(Excerpts from a dataset)
--- --- ---
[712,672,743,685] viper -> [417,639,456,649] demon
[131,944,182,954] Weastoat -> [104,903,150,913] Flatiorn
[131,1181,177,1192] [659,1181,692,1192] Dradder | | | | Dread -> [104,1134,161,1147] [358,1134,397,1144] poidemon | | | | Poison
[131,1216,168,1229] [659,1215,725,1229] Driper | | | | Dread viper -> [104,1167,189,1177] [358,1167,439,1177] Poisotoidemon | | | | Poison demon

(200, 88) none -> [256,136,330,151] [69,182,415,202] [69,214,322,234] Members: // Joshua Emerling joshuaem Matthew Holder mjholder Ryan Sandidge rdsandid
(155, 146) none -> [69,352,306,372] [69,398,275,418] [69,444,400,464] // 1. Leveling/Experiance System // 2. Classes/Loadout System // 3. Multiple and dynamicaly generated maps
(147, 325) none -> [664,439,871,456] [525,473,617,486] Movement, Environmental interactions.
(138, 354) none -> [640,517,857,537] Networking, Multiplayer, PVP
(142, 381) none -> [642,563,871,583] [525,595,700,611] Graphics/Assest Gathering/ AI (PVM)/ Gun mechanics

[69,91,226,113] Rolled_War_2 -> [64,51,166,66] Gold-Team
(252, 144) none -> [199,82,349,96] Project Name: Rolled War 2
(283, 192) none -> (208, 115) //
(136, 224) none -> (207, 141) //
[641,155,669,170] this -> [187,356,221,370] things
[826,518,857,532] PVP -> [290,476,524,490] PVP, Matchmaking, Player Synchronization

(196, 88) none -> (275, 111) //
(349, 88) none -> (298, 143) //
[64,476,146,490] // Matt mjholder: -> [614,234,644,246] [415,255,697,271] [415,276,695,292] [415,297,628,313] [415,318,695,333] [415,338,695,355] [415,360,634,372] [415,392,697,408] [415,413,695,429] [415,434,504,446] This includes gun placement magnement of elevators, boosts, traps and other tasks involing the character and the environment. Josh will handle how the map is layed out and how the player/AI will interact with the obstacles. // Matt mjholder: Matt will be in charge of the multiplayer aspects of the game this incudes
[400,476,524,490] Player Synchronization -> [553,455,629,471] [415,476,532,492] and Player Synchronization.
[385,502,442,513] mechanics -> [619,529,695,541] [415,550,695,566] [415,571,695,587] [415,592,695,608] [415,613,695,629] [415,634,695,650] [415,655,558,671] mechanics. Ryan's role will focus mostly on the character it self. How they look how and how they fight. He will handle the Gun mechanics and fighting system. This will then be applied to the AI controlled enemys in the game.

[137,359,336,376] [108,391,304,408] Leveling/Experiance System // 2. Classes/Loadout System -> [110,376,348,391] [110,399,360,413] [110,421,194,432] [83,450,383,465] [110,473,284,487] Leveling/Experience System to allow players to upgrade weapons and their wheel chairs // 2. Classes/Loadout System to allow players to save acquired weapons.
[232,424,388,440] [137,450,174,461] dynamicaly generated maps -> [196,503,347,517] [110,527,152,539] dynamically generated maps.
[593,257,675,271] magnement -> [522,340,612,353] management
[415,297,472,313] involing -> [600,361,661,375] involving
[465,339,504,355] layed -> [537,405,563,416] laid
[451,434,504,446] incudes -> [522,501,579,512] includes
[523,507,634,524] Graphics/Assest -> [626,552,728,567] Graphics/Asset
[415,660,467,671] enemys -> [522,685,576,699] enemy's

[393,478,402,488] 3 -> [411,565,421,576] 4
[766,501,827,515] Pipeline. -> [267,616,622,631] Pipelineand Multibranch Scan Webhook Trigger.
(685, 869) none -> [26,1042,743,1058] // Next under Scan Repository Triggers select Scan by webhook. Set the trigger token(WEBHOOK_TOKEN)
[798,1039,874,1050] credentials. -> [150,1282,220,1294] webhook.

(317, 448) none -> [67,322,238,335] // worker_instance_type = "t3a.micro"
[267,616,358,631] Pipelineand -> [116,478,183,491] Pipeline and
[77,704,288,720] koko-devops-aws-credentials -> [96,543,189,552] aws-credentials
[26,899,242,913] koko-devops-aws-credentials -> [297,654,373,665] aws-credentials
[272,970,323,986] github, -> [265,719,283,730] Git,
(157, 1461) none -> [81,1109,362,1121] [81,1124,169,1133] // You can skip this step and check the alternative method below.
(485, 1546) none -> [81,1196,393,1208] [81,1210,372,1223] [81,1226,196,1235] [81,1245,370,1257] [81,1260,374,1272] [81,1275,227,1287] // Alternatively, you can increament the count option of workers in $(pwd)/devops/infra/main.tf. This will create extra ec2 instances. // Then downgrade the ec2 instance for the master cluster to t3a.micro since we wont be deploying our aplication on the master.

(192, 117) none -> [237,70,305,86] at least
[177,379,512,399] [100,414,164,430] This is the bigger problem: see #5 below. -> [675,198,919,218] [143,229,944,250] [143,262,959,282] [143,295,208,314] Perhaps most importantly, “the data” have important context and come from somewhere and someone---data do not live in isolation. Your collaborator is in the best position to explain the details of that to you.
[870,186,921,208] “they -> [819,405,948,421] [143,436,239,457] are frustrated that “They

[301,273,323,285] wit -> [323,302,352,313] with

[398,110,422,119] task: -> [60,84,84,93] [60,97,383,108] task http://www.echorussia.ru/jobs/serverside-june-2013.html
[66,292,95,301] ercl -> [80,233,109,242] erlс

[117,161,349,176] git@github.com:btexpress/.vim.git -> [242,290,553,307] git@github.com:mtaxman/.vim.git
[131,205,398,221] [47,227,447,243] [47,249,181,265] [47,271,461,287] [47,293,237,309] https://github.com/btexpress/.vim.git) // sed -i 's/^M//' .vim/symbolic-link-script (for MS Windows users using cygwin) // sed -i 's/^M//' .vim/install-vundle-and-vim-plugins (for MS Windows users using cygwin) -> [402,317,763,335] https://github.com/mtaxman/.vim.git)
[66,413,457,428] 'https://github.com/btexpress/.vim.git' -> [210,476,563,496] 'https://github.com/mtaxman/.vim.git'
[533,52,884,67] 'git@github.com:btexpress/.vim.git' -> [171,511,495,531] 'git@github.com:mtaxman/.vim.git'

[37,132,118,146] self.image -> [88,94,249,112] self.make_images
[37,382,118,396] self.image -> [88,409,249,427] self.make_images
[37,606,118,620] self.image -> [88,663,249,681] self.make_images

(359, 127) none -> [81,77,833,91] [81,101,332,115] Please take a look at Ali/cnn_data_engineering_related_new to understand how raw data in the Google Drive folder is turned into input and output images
--- --- ---
Using the data above, repeat exactly the lines that begin at the line with "(317, 448) none" and end at the line with "(485, 1546) none", both ends included.

(317, 448) none -> [67,322,238,335] // worker_instance_type = "t3a.micro"
[267,616,358,631] Pipelineand -> [116,478,183,491] Pipeline and
[77,704,288,720] koko-devops-aws-credentials -> [96,543,189,552] aws-credentials
[26,899,242,913] koko-devops-aws-credentials -> [297,654,373,665] aws-credentials
[272,970,323,986] github, -> [265,719,283,730] Git,
(157, 1461) none -> [81,1109,362,1121] [81,1124,169,1133] // You can skip this step and check the alternative method below.
(485, 1546) none -> [81,1196,393,1208] [81,1210,372,1223] [81,1226,196,1235] [81,1245,370,1257] [81,1260,374,1272] [81,1275,227,1287] // Alternatively, you can increament the count option of workers in $(pwd)/devops/infra/main.tf. This will create extra ec2 instances. // Then downgrade the ec2 instance for the master cluster to t3a.micro since we wont be deploying our aplication on the master.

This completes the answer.